__Data to process__
......

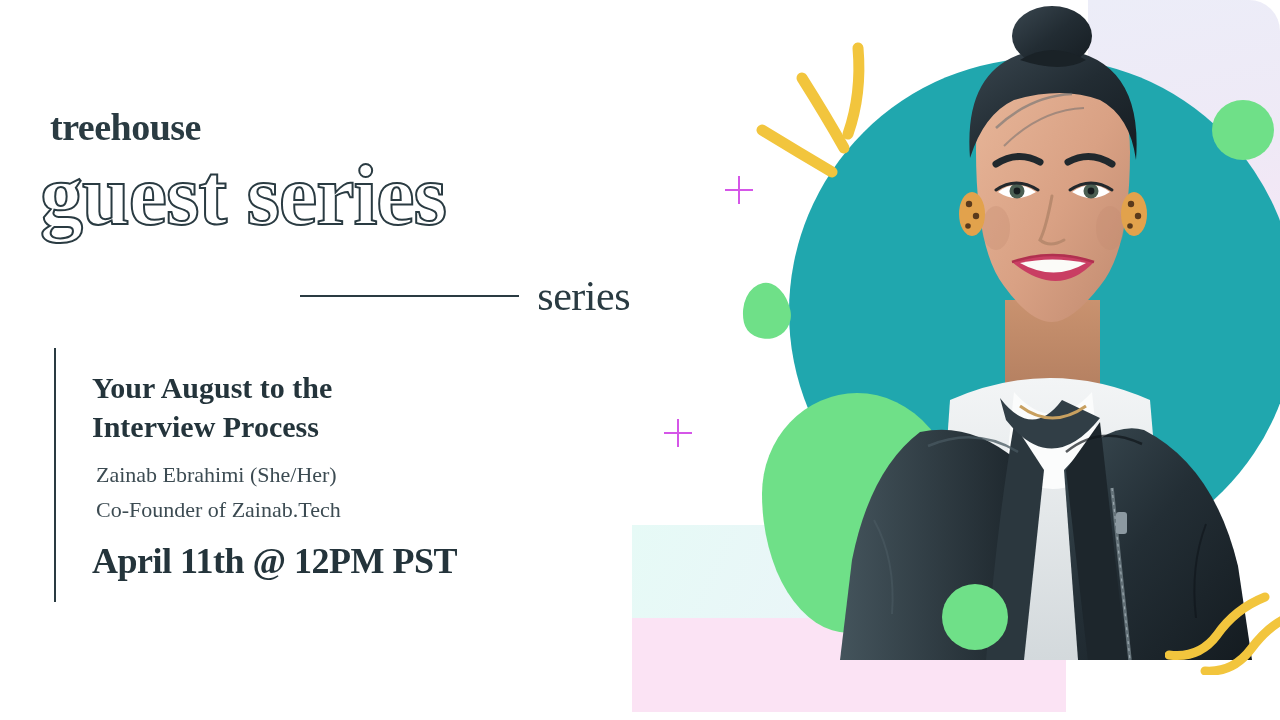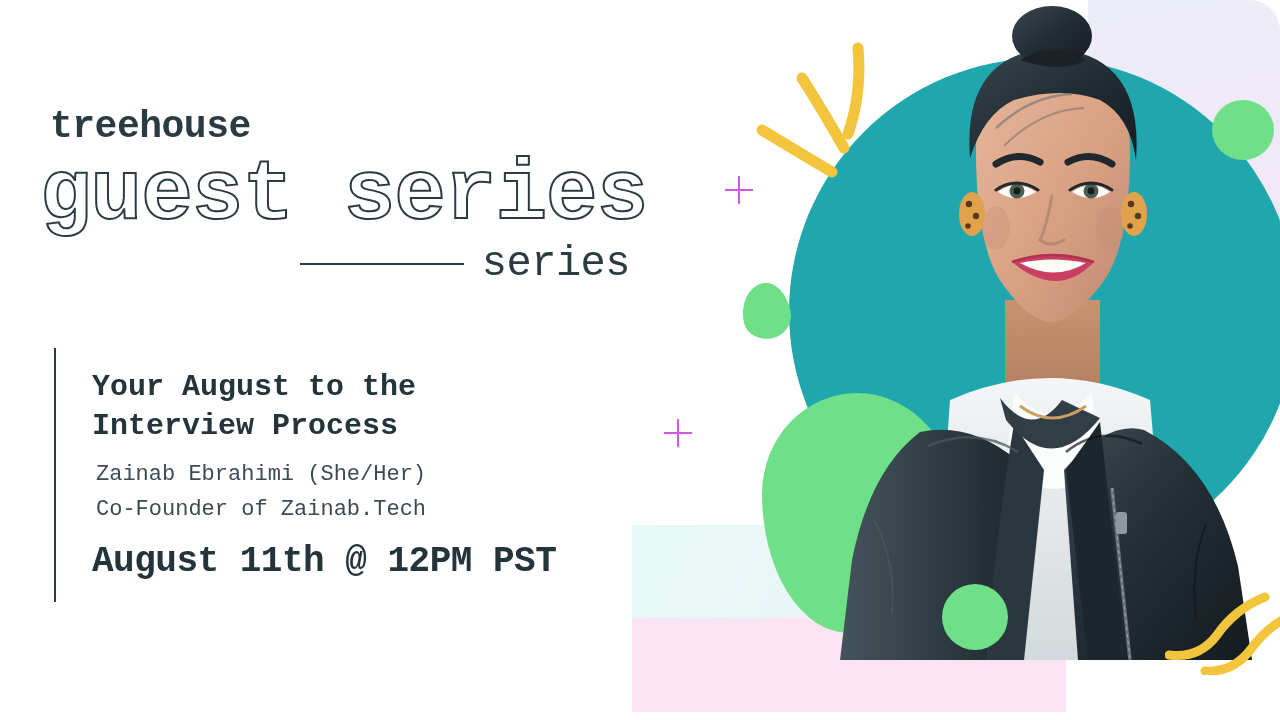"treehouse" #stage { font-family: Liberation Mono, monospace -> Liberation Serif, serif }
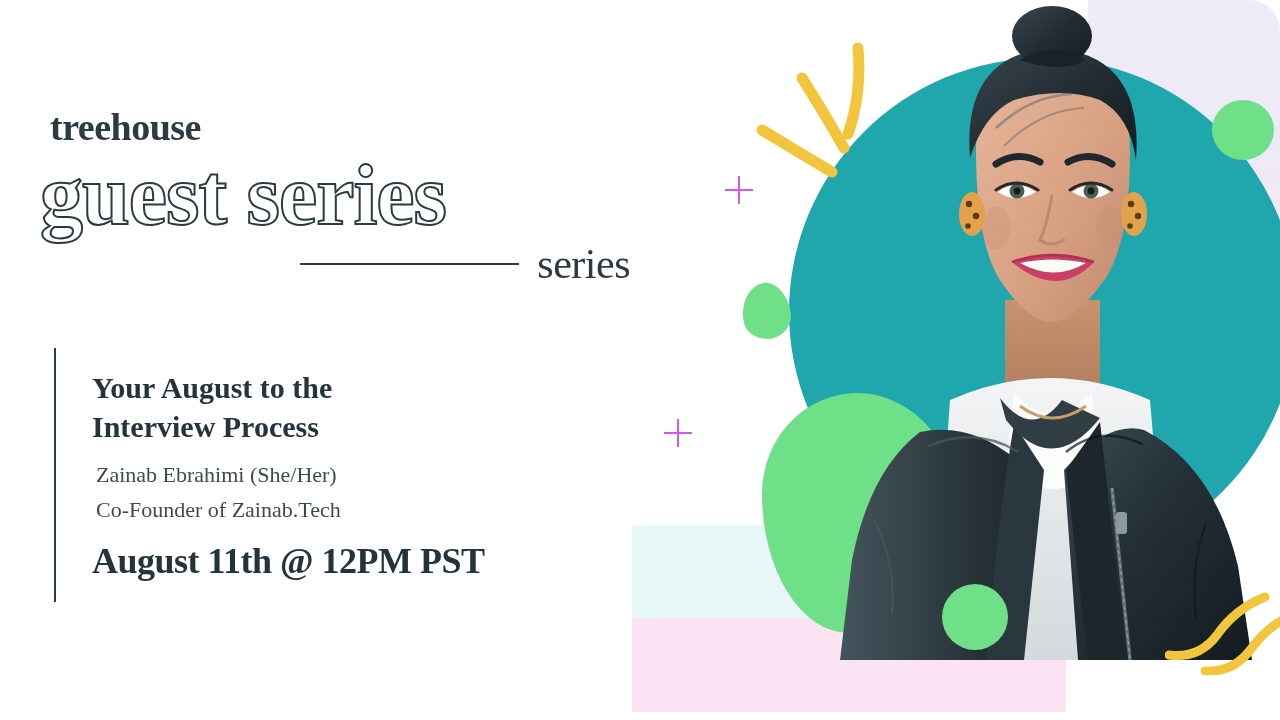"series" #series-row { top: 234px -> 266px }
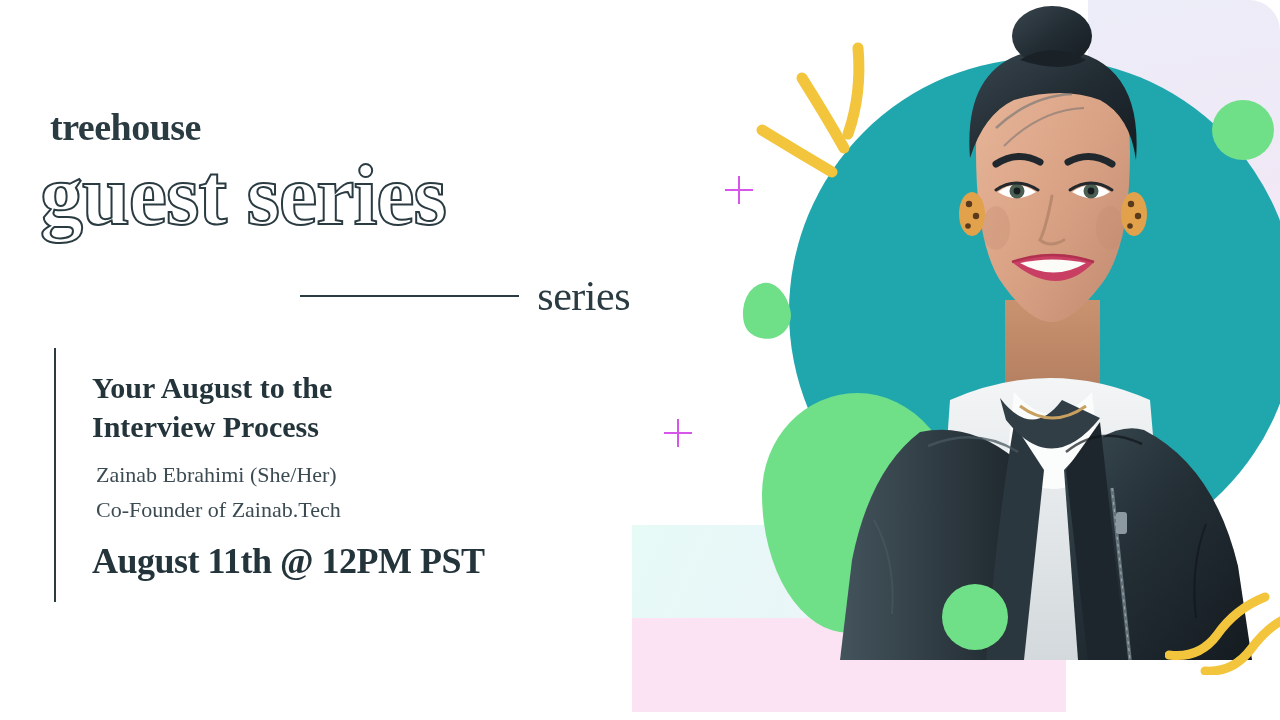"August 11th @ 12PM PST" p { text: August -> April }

......

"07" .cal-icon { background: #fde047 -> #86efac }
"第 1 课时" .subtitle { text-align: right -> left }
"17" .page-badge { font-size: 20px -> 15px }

......

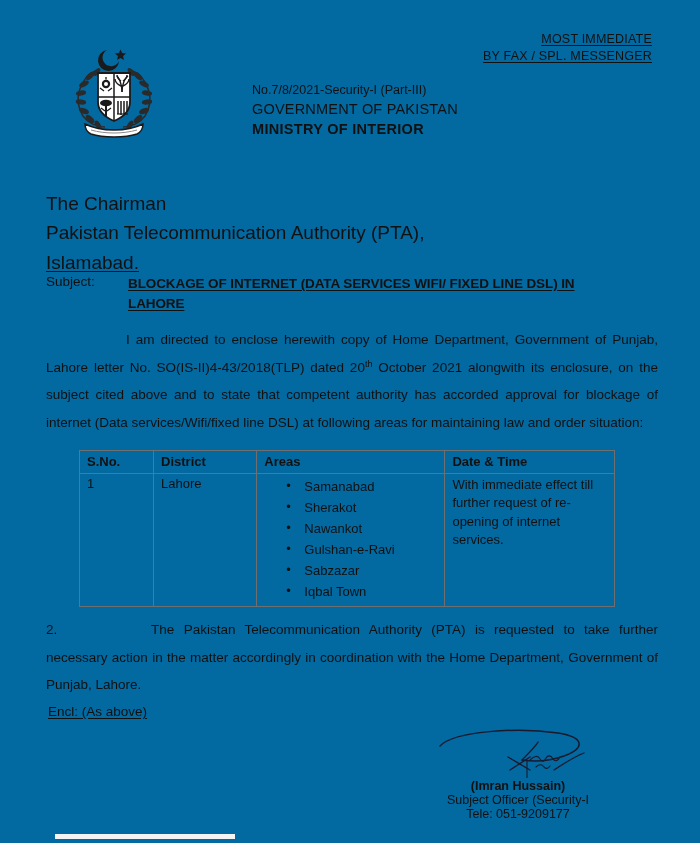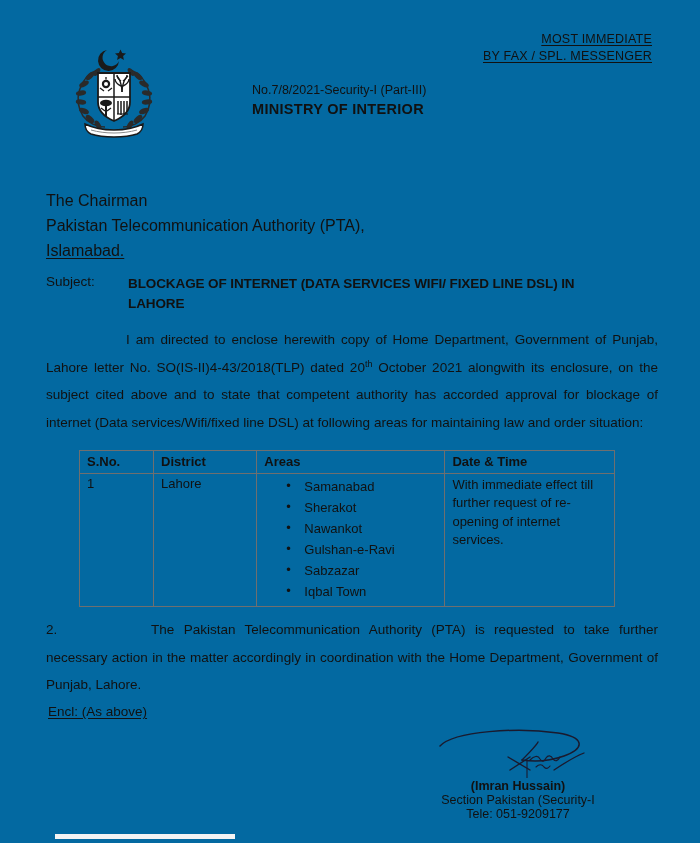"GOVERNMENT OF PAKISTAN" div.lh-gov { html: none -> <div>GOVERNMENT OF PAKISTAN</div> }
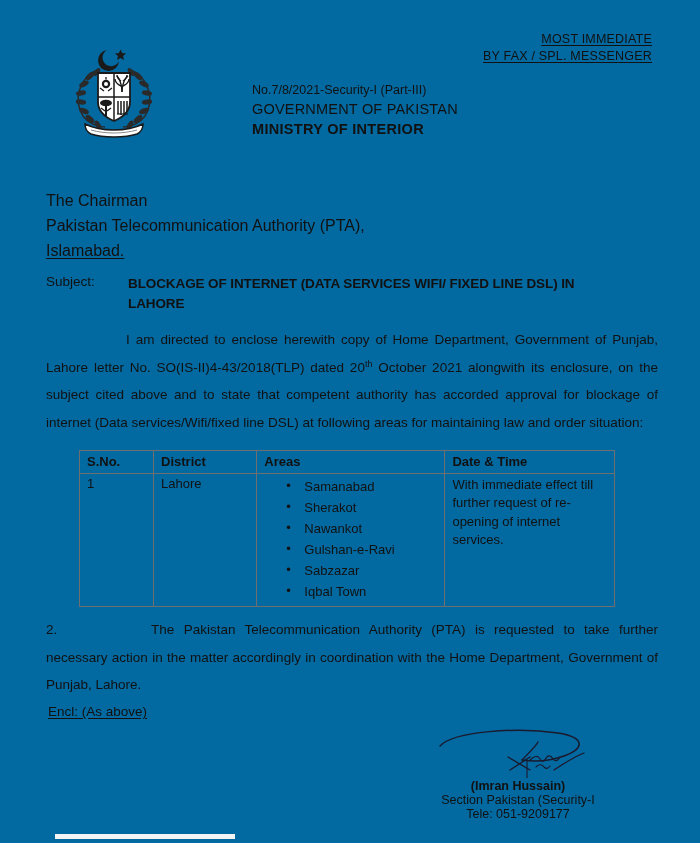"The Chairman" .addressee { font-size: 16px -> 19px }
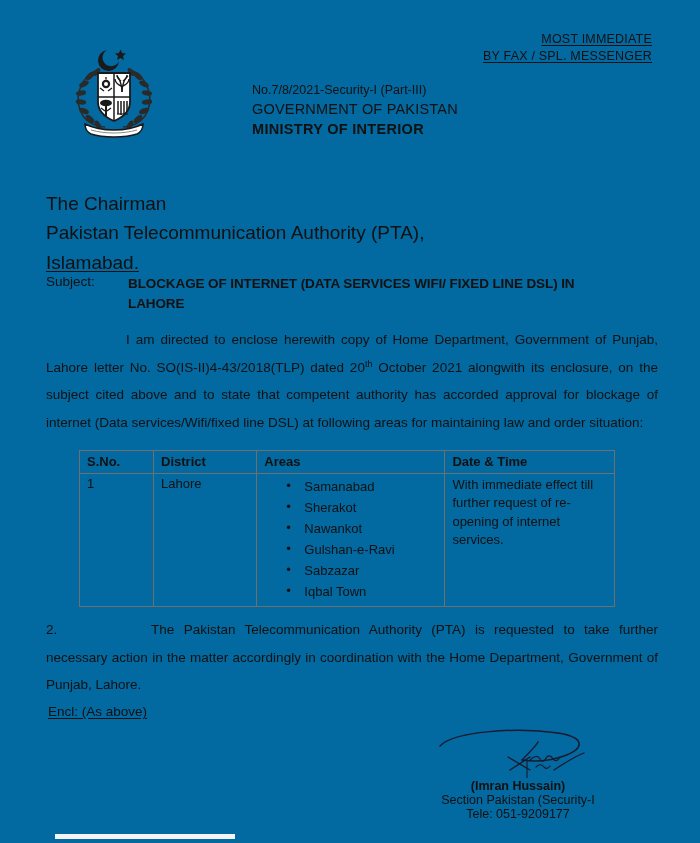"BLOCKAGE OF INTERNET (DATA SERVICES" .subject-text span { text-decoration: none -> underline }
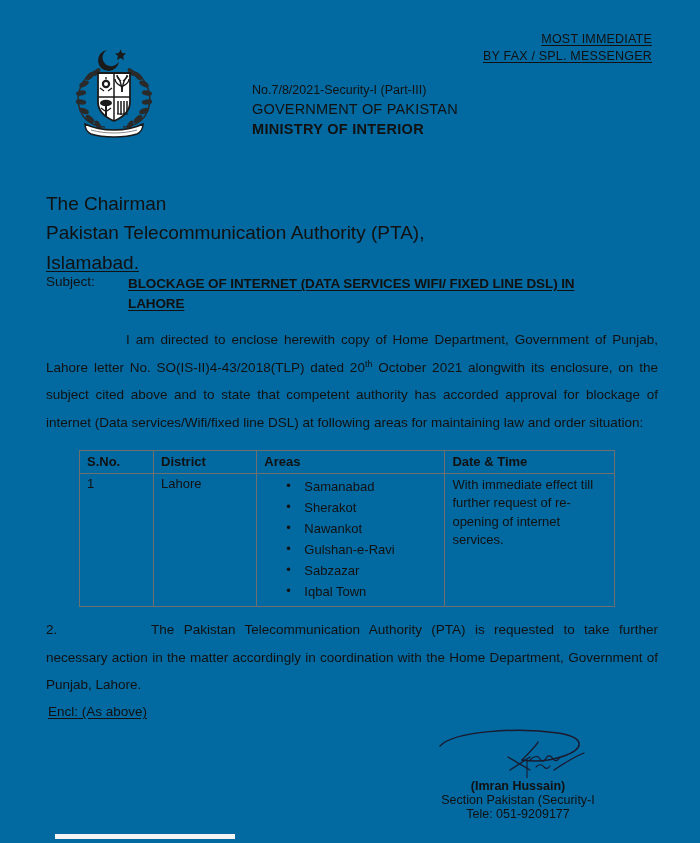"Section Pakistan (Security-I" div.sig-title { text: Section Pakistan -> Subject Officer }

......

__Task__
Reproduce the listing above exactly from the line containing "Liberation Mono, monospace" up to and including the line containing "11th @ 12PM", omitting any images and everything outside those lines.

__Your response__
"treehouse" #stage { font-family: Liberation Mono, monospace -> Liberation Serif, serif }
"series" #series-row { top: 234px -> 266px }
"August 11th @ 12PM PST" p { text: August -> April }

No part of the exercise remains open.